What is this research about and why did you do it?  

Racial disparities are pervasive in many stages of the criminal justice system, but are often challenging to interpret. For example, do disparities in the pretrial release rates of Black and white defendants reflect racial discrimination? Or do such disparities reflect legally relevant differences in defendants’ potential for pretrial misconduct, which bail judges partially observe? This study develops and applies new quasi-experimental methods to answer these questions. Specifically, we show how the quasi-random assignment of bail judges can be used to isolate release disparities among defendants with identical misconduct potential, a discrimination measure broadly linked to legal theories of disparate impact.

How did you answer this question?  

We develop an instrumental variables (IV) method that uses quasi-random bail judge assignment to estimate the average pretrial misconduct risk in the full populations of white and Black defendants.  We then show how these two average risk statistics can be used to adjust observed release rate disparities to correct for differences in pretrial misconduct potential. We apply these techniques to administrative data from New York City, home to one of the largest pretrial systems in the U.S. We also develop quasi-experimental methods to study whether racial bias or statistical discrimination drive the resulting disparate impact measure.

What did you find?  

Our most conservative estimates show that around two-thirds of the average release rate disparity between white and Black defendants in New York City is due to the disparate impact of release decisions, with the remaining one-third attributable to racial differences in misconduct potential. Judges differ significantly in their level of such disparate impact, although the vast majority (87 percent) release white defendants at a higher rate than equally-risky Black defendants.  Both racial bias and statistical discrimination play a role, and policy simulations suggest race-specific release rate quotas could significantly reduce the overall level of such disparate impact in bail decisions.
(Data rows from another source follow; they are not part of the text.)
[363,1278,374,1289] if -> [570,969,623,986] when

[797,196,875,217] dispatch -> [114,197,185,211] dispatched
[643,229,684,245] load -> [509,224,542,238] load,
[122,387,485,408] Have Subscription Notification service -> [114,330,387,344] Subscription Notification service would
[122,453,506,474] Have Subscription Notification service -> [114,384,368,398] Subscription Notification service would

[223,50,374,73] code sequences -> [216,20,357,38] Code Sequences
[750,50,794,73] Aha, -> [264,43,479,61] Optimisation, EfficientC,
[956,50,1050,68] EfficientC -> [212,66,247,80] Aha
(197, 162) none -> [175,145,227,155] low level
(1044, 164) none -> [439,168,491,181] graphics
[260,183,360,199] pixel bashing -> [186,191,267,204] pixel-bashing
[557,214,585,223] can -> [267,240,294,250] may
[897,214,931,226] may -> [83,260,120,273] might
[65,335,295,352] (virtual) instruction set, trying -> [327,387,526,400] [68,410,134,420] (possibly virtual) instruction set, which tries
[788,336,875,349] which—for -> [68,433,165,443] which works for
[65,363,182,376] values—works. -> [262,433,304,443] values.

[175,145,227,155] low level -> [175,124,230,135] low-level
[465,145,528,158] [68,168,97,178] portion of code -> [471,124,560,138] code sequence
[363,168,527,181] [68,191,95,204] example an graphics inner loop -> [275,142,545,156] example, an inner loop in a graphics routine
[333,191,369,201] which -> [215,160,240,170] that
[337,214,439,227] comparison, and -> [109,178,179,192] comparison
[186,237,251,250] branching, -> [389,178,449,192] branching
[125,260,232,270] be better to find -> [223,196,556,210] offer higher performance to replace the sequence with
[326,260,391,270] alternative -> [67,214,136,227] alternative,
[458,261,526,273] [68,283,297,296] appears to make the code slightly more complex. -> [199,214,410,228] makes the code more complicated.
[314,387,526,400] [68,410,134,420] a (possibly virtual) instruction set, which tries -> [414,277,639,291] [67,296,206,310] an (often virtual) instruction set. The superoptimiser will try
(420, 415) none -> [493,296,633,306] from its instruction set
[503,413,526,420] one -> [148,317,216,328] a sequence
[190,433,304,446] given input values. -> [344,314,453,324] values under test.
Distribution of Observed Release Rate Disparities and Unwarranted Disparities (Disparate Impact) Across NYC Bail Judges. This figure plots the distribution of observed disparities and disparate impact estimates across 268 bail judges in New York City. Judges with positive observed disparities judge release white defendants at a higher rate than Black defendants. Judges with positive disparate impact release white defendants at a higher rate than Black defendants with identical pretrial misconduct potential.

What implications does this have for the research on wealth concentration or economic inequality?  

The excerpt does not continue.